(Bloomberg) -- Steel production, a backbone of the global economy, continued its plunge in April to fresh lows, while a recovery in China couldn’t offset losses elsewhere.
Total output dropped 13% from a year earlier, to 137.1 million tons, the World Steel Association said Friday in a report. That’s the biggest monthly decline since 2009, according to the group’s historic data.

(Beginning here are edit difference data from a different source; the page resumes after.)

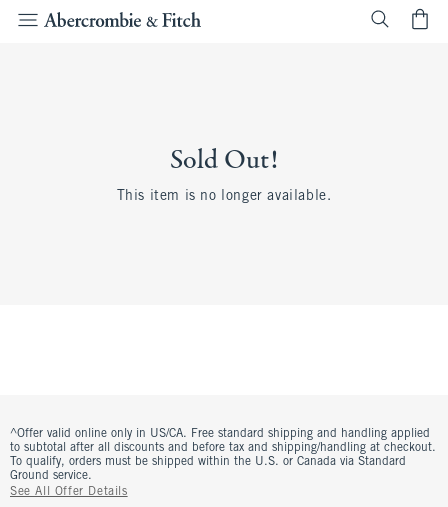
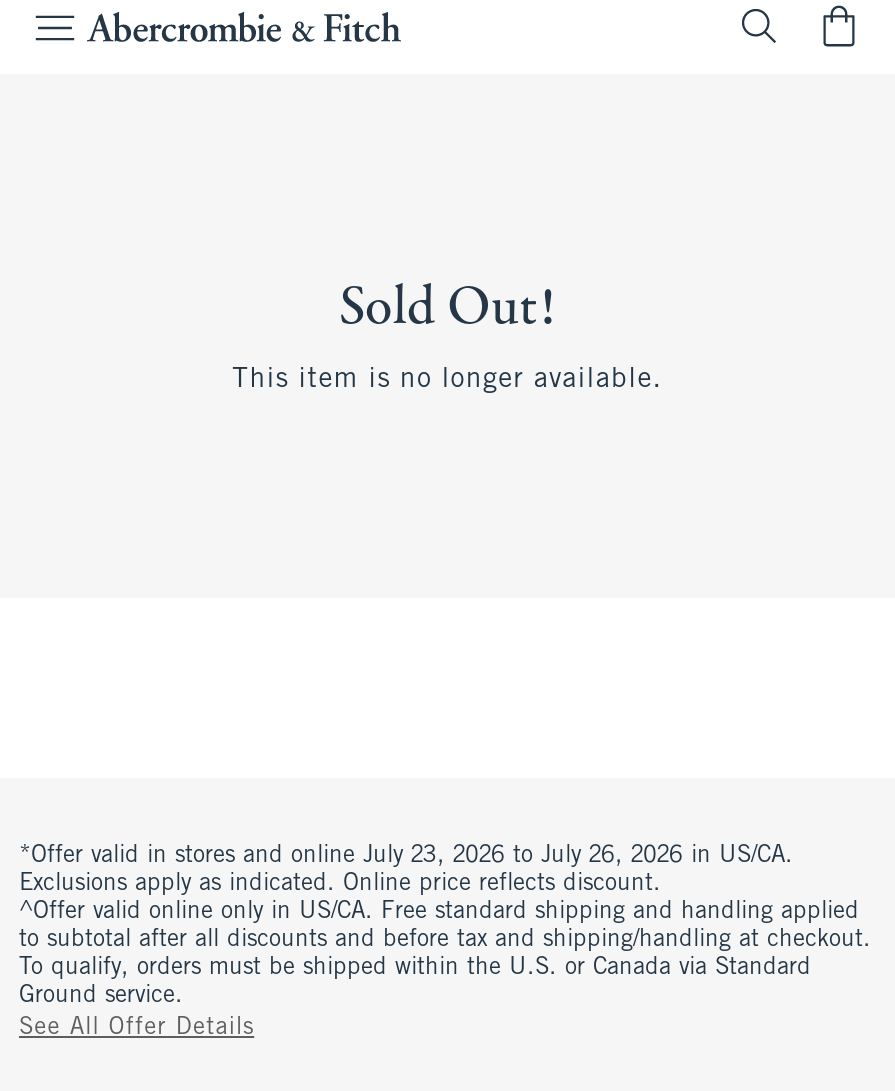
+ *Offer valid in stores and online July 23, 2026 to July 26, 2026 in US/CA.
+ Exclusions apply as indicated. Online price reflects discount.
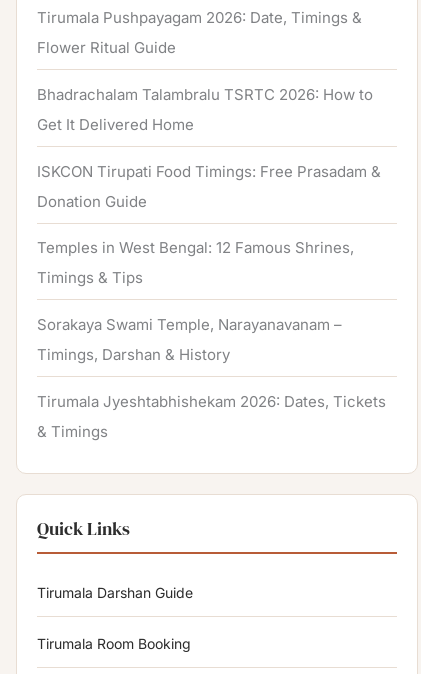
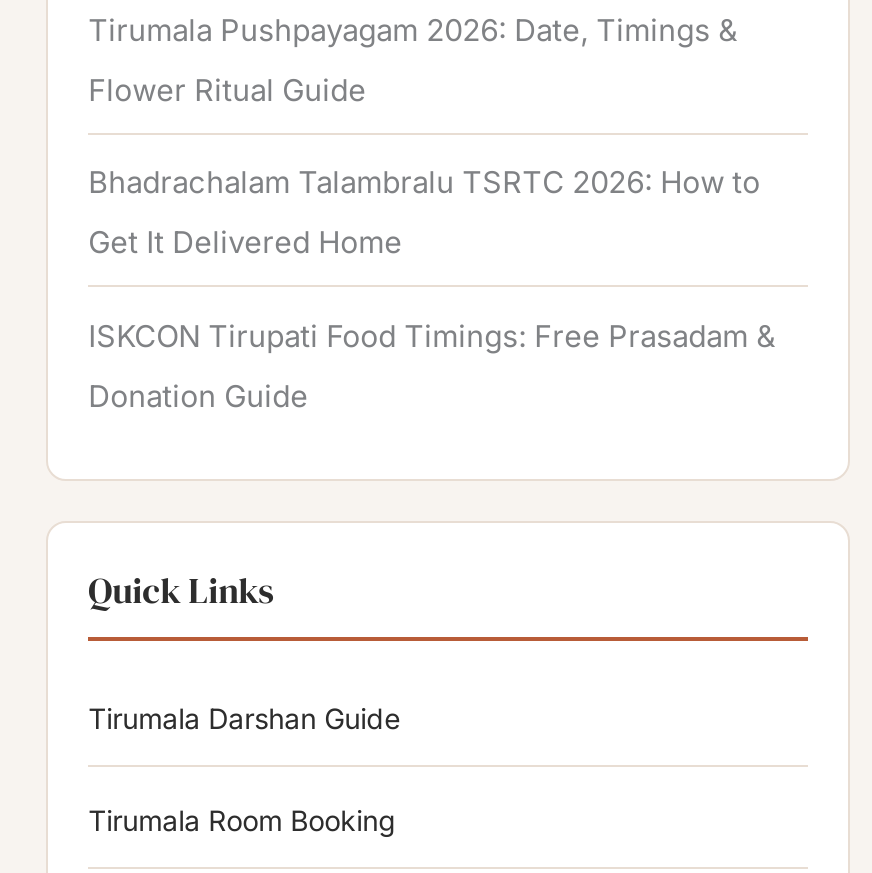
- Temples in West Bengal: 12 Famous Shrines,
- Timings & Tips
- Sorakaya Swami Temple, Narayanavanam –
- Timings, Darshan & History
- Tirumala Jyeshtabhishekam 2026: Dates, Tickets
- & Timings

Steelmakers have been struggling to stay afloat this year, cutting projects and salaries and implementing temporary layoffs, as demand from key consumers, especially the automobile sector, has been hit hard by the coronavirus pandemic. The world’s biggest steel producer outside China, ArcelorMittal, likened the suddenness of the virus impact to the global financial crisis. Earlier this month, the company said the second quarter of 2020 could be the low point for the market.
Mills in the European Union, which curbed capacity due to coronavirus-related restrictions and falling demand, cut production by 23% in April from a year earlier, according to the report. The U.S. lost almost a third of its output, while India’s decline topped 65%. China’s production was little changed compared to last year due to restarts in April.
The World Steel Association warned that many of its figures are estimates amid the global health crisis and could be revised later.
So far “this is a significantly better outcome” than during the global financial crisis, Citigroup Inc. said in a separate note on Friday.